“But tell me what has set you thinking about it all at once?”

She burst into tears. He tried to soothe and comfort her, but in struggling not to cry she only sobbed the worse. At last, however, she succeeded in faltering out an explanation.

“Auntie’s been tellin me that I maun luik to my hert, so as no to tyne’t to ye a’thegither! But it’s awa a’ready,” she went on, with a fresh outburst, “and it’s no manner o’ use cryin til’t to come back to me. I micht as weel cry upo’ the win’ as it blaws by me! I canna understan’ ’t! I ken weel ye’ll soon be a great man, and a’ the toon crushin to hear ye; and I ken jist as weel that I’ll hae to sit still in my seat and luik up to ye whaur ye stan’, no daurin to say a word—no daurin even to think a thoucht lest somebody sittin aside me should hear’t ohn me spoken. For what would it be but clean impidence o’ me to think ’at there was a time when I was sittin whaur I’m sittin the noo—and thinkin ’t i’ the vera kirk! I would be nearhan’ deein for shame!”

“Didn’t you ever think, Isy, that maybe I might marry you some day?” said James jokingly, confident in the gulf between them.

“Na, no ance. I kenned better nor that! I never even wusst it, for that would be nae freen’s wuss: ye would never get ony farther gien ye did! I’m nane fit for a minister’s wife—nor worthy o’ bein ane!
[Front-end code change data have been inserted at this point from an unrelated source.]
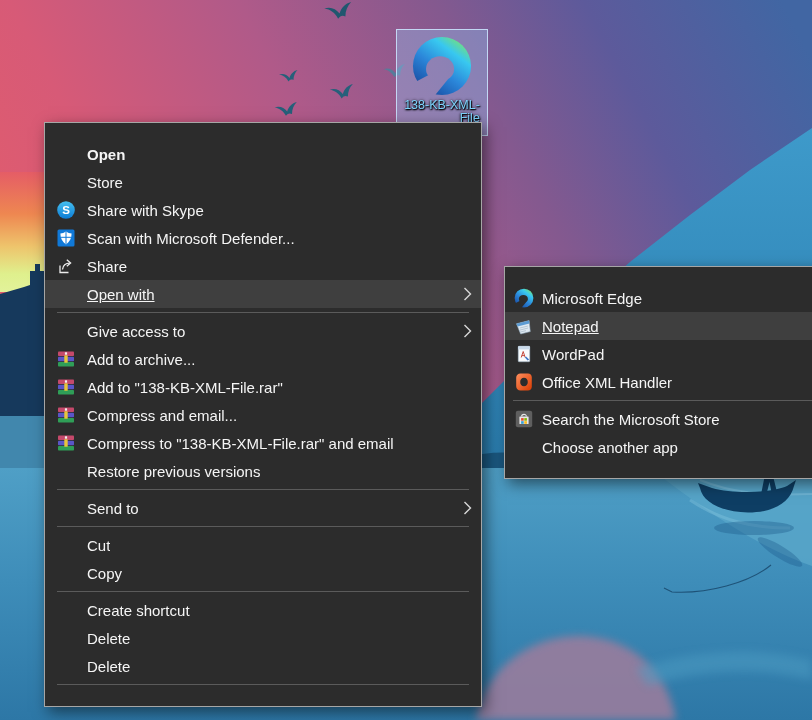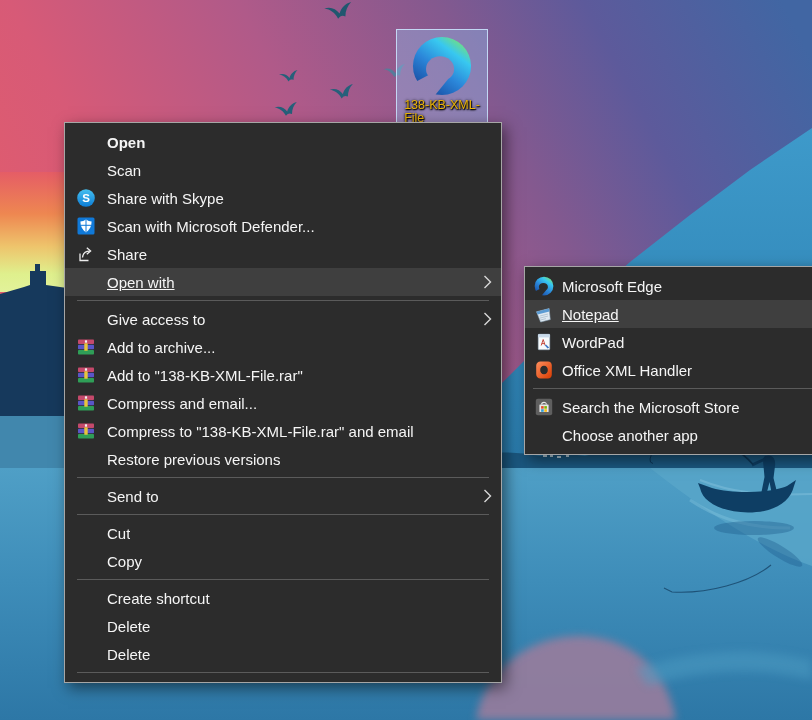--- a/index.html
+++ b/index.html
@@ -12,30 +12,30 @@
 
   
   .desktop-icon {
     position:absolute; left:396px; top:29px; width:92px; height:107px;
     background:var(--selection_fill); border:1px solid var(--selection_border);
     box-sizing:border-box; display:flex; flex-direction:column; align-items:center;
     z-index:2;
   }
   .icon-logo { width:62px; height:62px; margin-top:5px; }
   .icon-label {
-    margin-top:2px; font-size:12.5px; line-height:13px; color:#eab308; text-align:left;
+    margin-top:2px; font-size:12.5px; line-height:13px; color:#7dd3fc; text-align:right;
     text-shadow:0 1px 2px rgba(0,0,0,.95), 1px 1px 1px rgba(0,0,0,.85), 0 0 3px rgba(0,0,0,.8);
   }
 
   
   .menu {
     position:absolute; background:var(--menu_bg);
     border:1px solid var(--menu_border);
     box-shadow:4px 5px 14px rgba(0,0,0,.5);
-    padding:5px 0; box-sizing:border-box; color:var(--menu_text);margin-left:20px;
+    padding:17px 0; box-sizing:border-box; color:var(--menu_text);
   }
   #context-menu       { left:44px;  top:122px; width:438px; z-index:5; }
   #open-with-submenu  { left:504px; top:266px; width:356px; z-index:6; }
 
   .menu-row {
     height:28px; display:flex; align-items:center; position:relative;
     font-size:15px; white-space:nowrap; cursor:default;
   }
   .menu-row.highlighted { background:var(--menu_highlight);text-decoration:underline; }
   .menu-row.bold .mi-label { font-weight:bold; }
@@ -167,21 +167,21 @@
     </div>
   </div>
 
   <div id="context-menu" class="menu">
       <div class="menu-row bold">
         <span class="mi-icon"></span>
         <span class="mi-label">Open</span>
       </div>
       <div class="menu-row">
         <span class="mi-icon"></span>
-        <span class="mi-label">Scan</span>
+        <span class="mi-label">Store</span>
       </div>
       <div class="menu-row">
         <span class="mi-icon">
           <svg width="20" height="20" viewBox="0 0 20 20">
             <defs>
               <linearGradient id="skyGrad" x1="0" y1="0" x2="0" y2="1">
                 <stop offset="0" stop-color="#46c0f0"></stop>
                 <stop offset="1" stop-color="#0c7cd5"></stop>
               </linearGradient>
             </defs>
I micht do no that ill, and pass middlin weel, in a sma’ clachan wi’ a wee bit kirkie—but amang gran’ fowk, in a muckle toon—for that’s whaur ye’re sure to be! Eh me, me! A’ the last week or twa I hae seen ye driftin awa frae me, oot and oot to the great sea, whaur never a thoucht o’ Isy would come nigh ye again;—and what for should there? Ye camna into the warl’ to think aboot me or the likes o’ me, but to be a great preacher, and lea’ me ahin ye, like a sheaf o’ corn ye had jist cuttit and left unbun’!”

Here came another burst of bitter weeping, followed by words whose very articulation was a succession of sobs.

“Eh, me, me! I doobt I hae clean disgraced mysel!” she cried at last, and ended, wiping her eyes—in vain, for the tears would keep flowing.

As to young Blatherwick, I venture to assert that nothing vulgar or low, still less of evil intent, was passing through his mind during this confession; and yet what but evil was his unpitying, selfish exultation in the fact that this simple-hearted and very pretty girl should love him unsought, and had told him so unasked? A true-hearted man would at once have perceived and shrunk from what he was bringing upon her: James’s vanity only made him think it very natural, and more than excusable in her; and while his ambition made him imagine himself so much her superior as to exclude the least thought of marrying her, it did not prevent him from yielding to the delight her confession caused him, or from persuading her that there was no harm in loving one to whom she must always be dear, whatever his future might bring with it. Isy left the room not a little consoled, and with a new hope in possession of her innocent imagination; leaving James exultant over his conquest, and indulging a more definite pleasure than hitherto in the person and devotion of the girl. As to any consciousness in him of danger to either of them, it was no more than, on the shore, the uneasy stir of a storm far out at sea. Had the least thought of wronging her invaded his mind, he would have turned from it with abhorrence; yet was he endangering all her peace without giving it one reasonable thought. He was acting with a selfishness too much ingrained to manifest its own unlovely shape; while in his mind lay all the time a half-conscious care to avoid making the girl any promise.

As to her fitness for a minister’s wife, he had never asked himself a question concerning it; but in truth she might very soon have grown far fitter for the position than he was for that of a minister. In character she was much beyond him; and in breeding and consciousness far more of a lady than he of a gentleman—fine gentleman as he would fain know himself. Her manners were immeasurably better than his, because they were simple and aimed at nothing. Instinctively she avoided whatever, had she done it, she would at once have recognized as uncomely. She did not know that simplicity was the purest breeding, yet from mere truth of nature practised it unknowing. If her words were older-fashioned, that is, more provincial than his, at least her tone was less so, and her utterance was prettier than if, like him, she had aped an Anglicized mode of speech. James would, I am sure, have admired her more if she had been dressed on Sundays in something more showy than a simple cotton gown; and I fear that her poverty had its influence in the freedoms he allowed himself with her.

Her aunt was a weak as well as unsuspicious woman, who had known better days, and pitied herself because they were past and gone. She gave herself no anxiety as to her niece’s prudence, but continued well assured of it even while her very goodness was conspiring against her safety. It would have required a man, not merely of greater goodness than James, but of greater insight into the realities of life as well, to perceive the worth and superiority of the girl who waited upon him with a devotion far more angelic than servile; for whatever might have seemed to savour of the latter, had love, hopeless of personal advantage, at the root of it.